First of all, the parts I was waiting for, I am still waiting for. They are over due already, and day before yesterday I heard that they will be shipped July 16 now. Assumed that will be true, with another week of shipping time the first DACs should be ready for shipping near the end of July. If I'm only ready for the administrative side of things (never got around that anymore, so far).
So, I guess we are really almost there now !
In the mean time, again the additional throughput time has been the most fruitful;
A few weeks back the latest version of the DAC board was received, and only last week I got around to integrating the CPLD logic (made at a distance of which I told about I think) with the XXHighEnd logic, both providing the special 384/768 mode. And, after 2 days of work on the XXHighEnd side, I can say that it all works above expectations. Above ? how ?

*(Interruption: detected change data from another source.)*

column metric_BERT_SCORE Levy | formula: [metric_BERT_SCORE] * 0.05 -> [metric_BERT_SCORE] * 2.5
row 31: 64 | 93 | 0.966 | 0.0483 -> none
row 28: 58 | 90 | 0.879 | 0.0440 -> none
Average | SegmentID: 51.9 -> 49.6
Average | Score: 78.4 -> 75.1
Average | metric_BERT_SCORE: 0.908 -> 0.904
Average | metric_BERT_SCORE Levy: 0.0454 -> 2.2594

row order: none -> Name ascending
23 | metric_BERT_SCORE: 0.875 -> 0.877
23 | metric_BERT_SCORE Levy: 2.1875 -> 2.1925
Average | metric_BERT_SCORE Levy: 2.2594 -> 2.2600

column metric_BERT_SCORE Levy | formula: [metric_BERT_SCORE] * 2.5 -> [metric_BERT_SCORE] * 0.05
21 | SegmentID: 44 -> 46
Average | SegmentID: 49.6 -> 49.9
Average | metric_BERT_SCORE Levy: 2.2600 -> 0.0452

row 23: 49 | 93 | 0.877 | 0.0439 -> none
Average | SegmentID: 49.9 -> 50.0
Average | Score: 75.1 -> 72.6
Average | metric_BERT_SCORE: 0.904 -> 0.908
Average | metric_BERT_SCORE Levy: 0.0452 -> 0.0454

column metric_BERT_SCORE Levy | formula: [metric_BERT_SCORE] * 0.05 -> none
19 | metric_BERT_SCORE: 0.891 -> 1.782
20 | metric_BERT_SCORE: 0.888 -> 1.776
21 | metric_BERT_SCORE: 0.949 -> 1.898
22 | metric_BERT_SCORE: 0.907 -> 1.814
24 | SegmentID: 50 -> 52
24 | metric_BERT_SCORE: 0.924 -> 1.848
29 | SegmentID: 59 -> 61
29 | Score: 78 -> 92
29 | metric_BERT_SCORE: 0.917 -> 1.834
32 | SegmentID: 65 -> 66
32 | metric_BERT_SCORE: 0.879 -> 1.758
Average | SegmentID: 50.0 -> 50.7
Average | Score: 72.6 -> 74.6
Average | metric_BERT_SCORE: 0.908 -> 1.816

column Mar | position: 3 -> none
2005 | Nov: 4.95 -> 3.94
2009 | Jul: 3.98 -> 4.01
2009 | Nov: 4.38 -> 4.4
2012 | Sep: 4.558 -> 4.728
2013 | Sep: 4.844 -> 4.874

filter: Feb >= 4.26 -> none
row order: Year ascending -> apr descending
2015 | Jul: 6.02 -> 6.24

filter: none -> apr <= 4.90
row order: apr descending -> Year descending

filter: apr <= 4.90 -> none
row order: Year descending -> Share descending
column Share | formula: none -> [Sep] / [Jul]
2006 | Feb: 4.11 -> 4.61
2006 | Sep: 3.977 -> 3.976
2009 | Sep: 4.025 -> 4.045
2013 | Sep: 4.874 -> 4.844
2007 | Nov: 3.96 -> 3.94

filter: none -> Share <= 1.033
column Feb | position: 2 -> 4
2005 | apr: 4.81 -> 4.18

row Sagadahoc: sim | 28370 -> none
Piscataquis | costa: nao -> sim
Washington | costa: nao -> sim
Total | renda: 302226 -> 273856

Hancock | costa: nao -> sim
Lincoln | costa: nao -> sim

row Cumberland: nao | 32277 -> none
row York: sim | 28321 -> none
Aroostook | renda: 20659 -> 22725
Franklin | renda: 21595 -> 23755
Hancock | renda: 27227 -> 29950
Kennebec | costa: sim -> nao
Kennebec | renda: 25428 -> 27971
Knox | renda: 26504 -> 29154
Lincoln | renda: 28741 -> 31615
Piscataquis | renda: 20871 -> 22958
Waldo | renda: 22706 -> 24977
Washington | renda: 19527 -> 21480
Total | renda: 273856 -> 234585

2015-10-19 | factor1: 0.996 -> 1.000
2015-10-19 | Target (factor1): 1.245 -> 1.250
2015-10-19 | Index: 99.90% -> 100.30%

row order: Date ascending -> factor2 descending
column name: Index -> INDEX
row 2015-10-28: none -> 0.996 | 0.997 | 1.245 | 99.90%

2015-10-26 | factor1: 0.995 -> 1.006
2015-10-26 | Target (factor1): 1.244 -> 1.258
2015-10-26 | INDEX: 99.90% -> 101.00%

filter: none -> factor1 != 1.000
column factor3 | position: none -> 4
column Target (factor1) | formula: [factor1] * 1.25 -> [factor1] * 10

On a side note : The whole technical and electrical idea behind this was created November-December last year (2009), and while this implied a complete new design of the DAC (board), while that was produced I got some other ideas that could nicely combine. And, now really having that DAC board, forced by some technical problems in the 768 area I again got some other idea. All the (three) ideas could combine into one solution, and that is what I have been listening to for the last two days ...
Let me start at the end, and an actual by now rather common story : yesterday I played one of the albums we run almost weekly for explicit testing, and I asked my wife "do you know what this is ?". Allright, you know the answer ... she did not.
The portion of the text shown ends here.